Ian Rogers’ The Biblio-Files Episode 2: "The Darkly Splendid Realm," by Richard Gavin


Richard Gavin’s latest collection of stories, “The Darkly Splendid Realm,” further solidifies his reputation as one of the best current writers of the weird tale. Gavin’s style seems to be influenced by Algernon Blackwood and Arthur Machen, two writers who explored horrors both natural and beyond nature — spectral fears, ancient evils, and entities that the human mind can barely fathom much less protect itself against.

Like the best writers of supernatural fiction, Gavin knows how to unsettle the reader by taking the everyday and tweaking it slightly to make it frightening. He takes the reader into dreams that turn out to be nightmares.
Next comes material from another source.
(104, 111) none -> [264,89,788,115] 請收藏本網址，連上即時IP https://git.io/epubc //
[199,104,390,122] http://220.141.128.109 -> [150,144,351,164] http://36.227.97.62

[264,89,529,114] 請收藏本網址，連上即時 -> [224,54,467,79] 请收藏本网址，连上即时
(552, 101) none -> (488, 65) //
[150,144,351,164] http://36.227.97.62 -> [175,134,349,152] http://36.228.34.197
Like in “The Astral Mask,” in which a man stops off after work to pick up his dry-cleaning, and ends up being hunted by a demonic version of himself.
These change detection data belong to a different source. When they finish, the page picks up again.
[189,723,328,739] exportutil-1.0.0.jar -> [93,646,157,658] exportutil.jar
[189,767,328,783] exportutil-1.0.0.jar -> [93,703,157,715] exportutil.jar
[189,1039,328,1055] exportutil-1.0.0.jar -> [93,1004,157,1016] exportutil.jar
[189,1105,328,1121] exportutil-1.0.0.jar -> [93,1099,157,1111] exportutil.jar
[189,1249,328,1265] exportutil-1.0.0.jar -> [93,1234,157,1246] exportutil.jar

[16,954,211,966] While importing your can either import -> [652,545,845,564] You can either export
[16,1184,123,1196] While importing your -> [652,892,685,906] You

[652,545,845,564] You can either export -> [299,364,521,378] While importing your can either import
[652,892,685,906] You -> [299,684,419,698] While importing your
In the historical tale “Children of the Mound,” crusaders tasked with setting up a church on pagan ground learn that Christianity isn’t always welcome.

“Primeval Wood,” the longest tale in the book and one of the best, displays the most concise example of Gavin’s work in exploring that which lurks beyond nature — things that are truly supernatural. He gives up plenty think about in this woodsy tale of identity, loss, and a horror that lurks just beyond the edge of civilization.

In “The Bitter Taste of Dread-Moths,” Gavin channels his inner Cronenberg to tell a tale of a woman who is able to bring her fears into horrific, physical life.

One of the more effectively disturbing tales is “Getting the Strap,” in which a young boy is repeatedly punished by his grandmother and then given large amounts of food. (How’s that for enticement?) “Waterburns,” which tells the story of two sisters and how their lives are irrevocably changed after an encounter with a creature in a lake, might be my favourite story in the collection.

Gavin does for fiction what David Lynch does for film. He creates beautiful mysteries that exist in the borderland between dreams and nightmares. The contents of “The Darkly Splendid Realm” read less like stories than the missives of people trapped in those lost places. I strongly recommend you check it out.

“The Darkly Splendid Realm” was published by Dark Regions Press.